Aussicht mit Weitblick?

AlpspiX feiert große Eröffnungsparty

Fast 1000 Meter liegen zwischen den Füßen und dem Grund der Höllentalklamm. Zumindest dann, wenn man sich traut, die 13 Meter über das Gitterrost der neuen AlpspiX Aussichtsplatform am Osterfelder Kopf zu gehen. Mit Sicherheit im ersten Moment ein mulmiges Gefühl. Denn durch den Gitterboden hat man einen freien Blick nach unten. Belohnt werden die Mutigen dann aber mit einem spektakulären Blick in die Werdenfelser Alpenwelt.

Startpunkt für die Reise zu Deutschlands spektakulärster Aussichtsplattform ist die Talstation der Alpspitzbergbahn in Garmisch-Partenkirchen. Von hier aus geht es dann mit der Seilbahn zum 2033 Meter hochgelegen Restaurant Alpspitze. Die letzen 100 Meter zur Plattform müssen dann zu Fuß zurück gelegt werden. Alle Wege rund um den Osterfelder Kopf wurden aber zeitglich mit den Bauarbeiten am Alpspix so umgebaut, dass selbst Rollstuhlfahrer oder Familien mit Kinderwagen ohne Probleme zum Aussichtspunkt gelangen.

Wer nach dem Besuch der Plattform noch nicht genug von der Höhe und den Bergen hat, kann sich im Anschluss auf den Weg über den ebenfalls neu ausgebauten Gipfel-Erlebnispfad machen. Auch dieser verspricht spektakuläre "Höhenmomente". Zudem gibt es auf dem 700 Meter langen Weg einiges über die umliegende Bergwelt zu lernen. Anhand von Tafeln können sich die Besucher über Flora, Fauna und die Geologie der Region informieren.

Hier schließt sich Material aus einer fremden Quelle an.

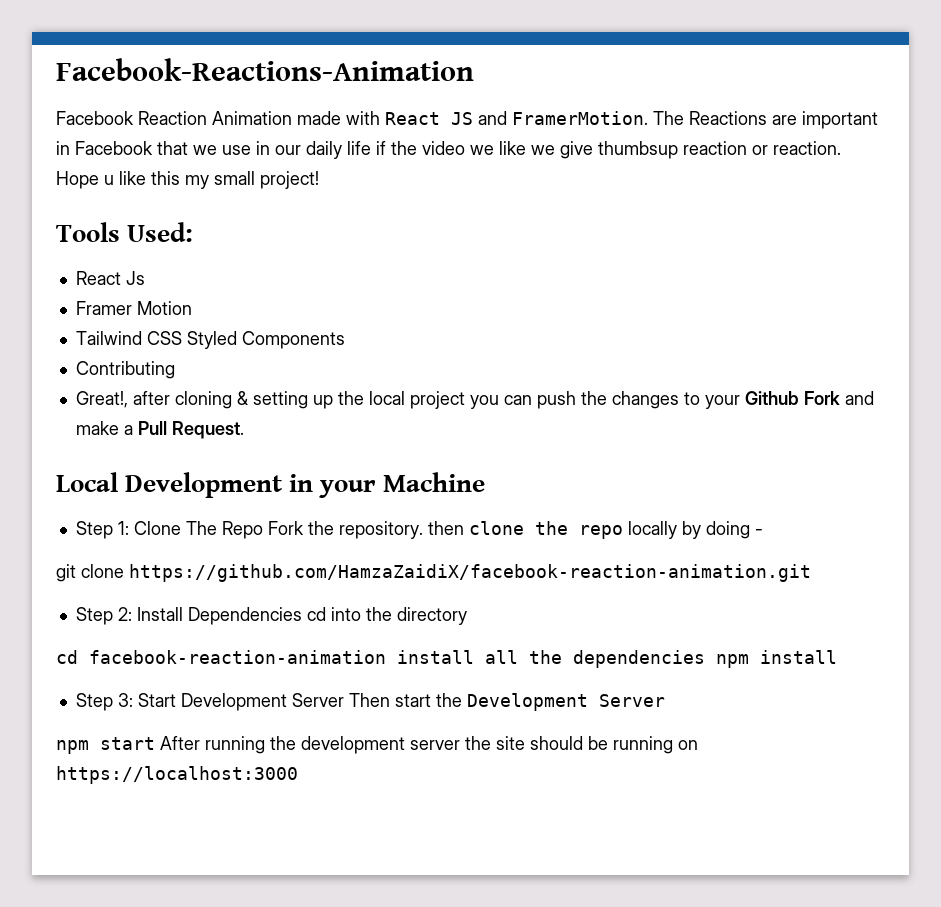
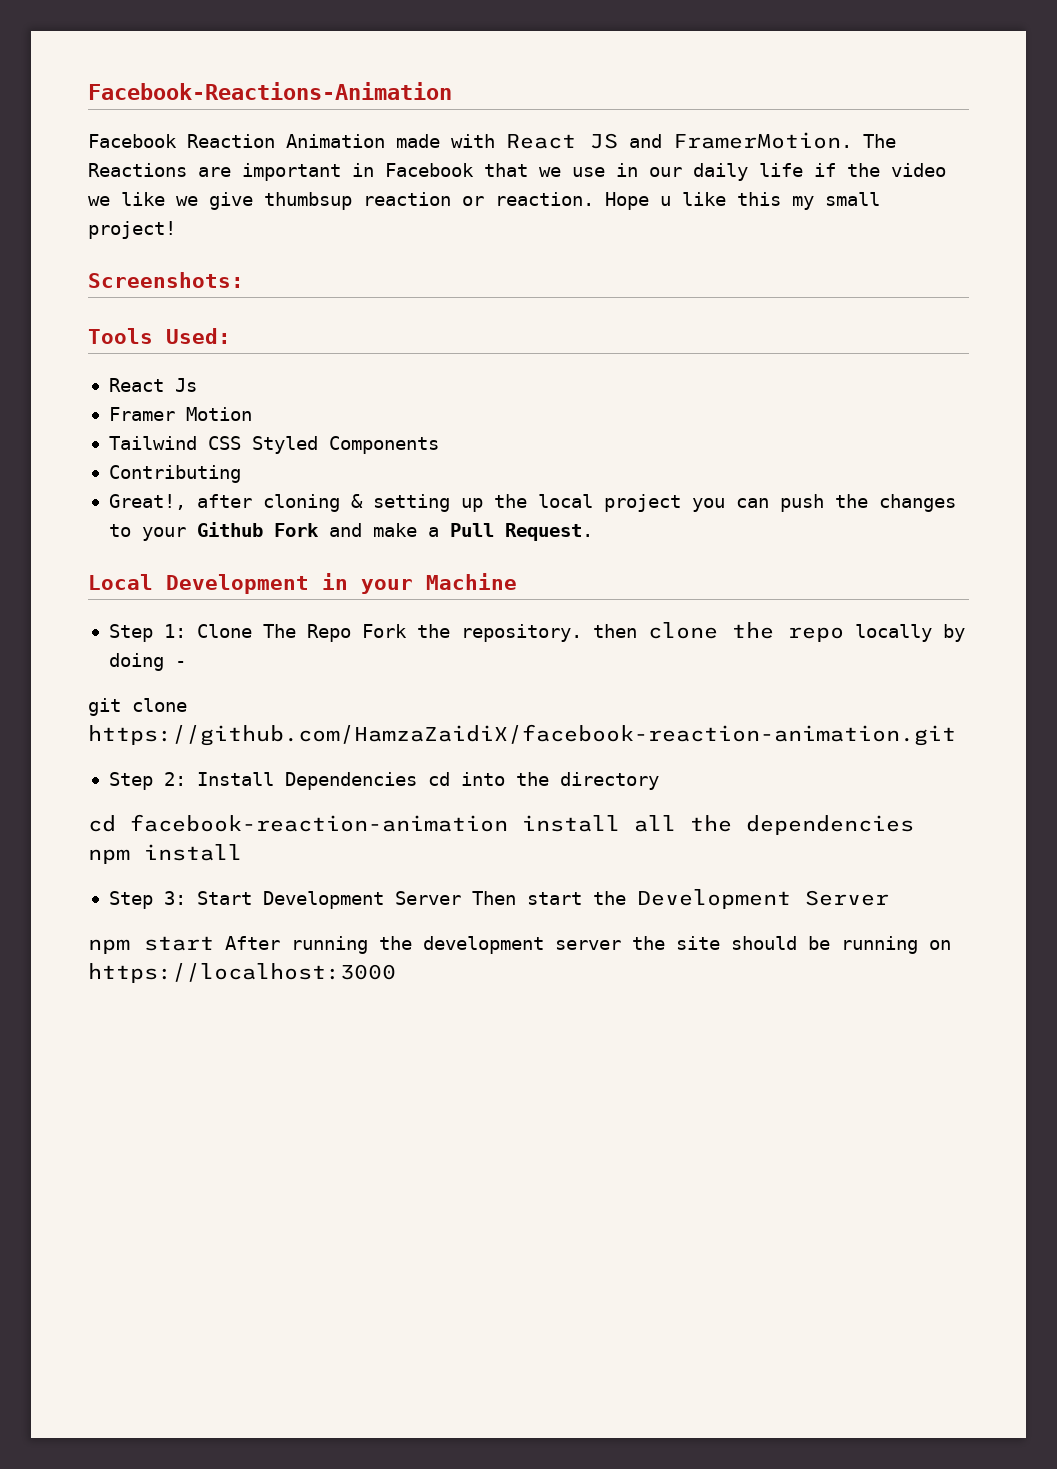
(319, 180) none -> [88,272,244,288] // Screenshots:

Auch wenn der Eintritt zur neuen Aussichtsplattform AlpspiX und für dem Gipfel-Erlebnisweg frei ist, einen kleinen Wermutstropfen gibt es trotzdem. Die Berg- und Talfahrt mit der Alpspitzbahn zu den neuen Attraktionen kostet pro Erwachsenen stolze 22 Euro. Für Kinder zwischen 6 und einschließlich 18 Jahren kostet die Fahrt in Begleitung eines Elternteils dann allerdings nur noch 3 Euro. Wem das zu teuer ist und sich zudem noch ein Bisschen sportlich betätigen möchte, kann den Aufstieg über die 1300 Höhenmeter von der Talstation der Alpspitzbahn bis auf den Osterfelder Kopf natürlich auch zu Fuß angehen. Abhängig von der gewählten Route dauert dieser zwischen drei und fünf Stunden.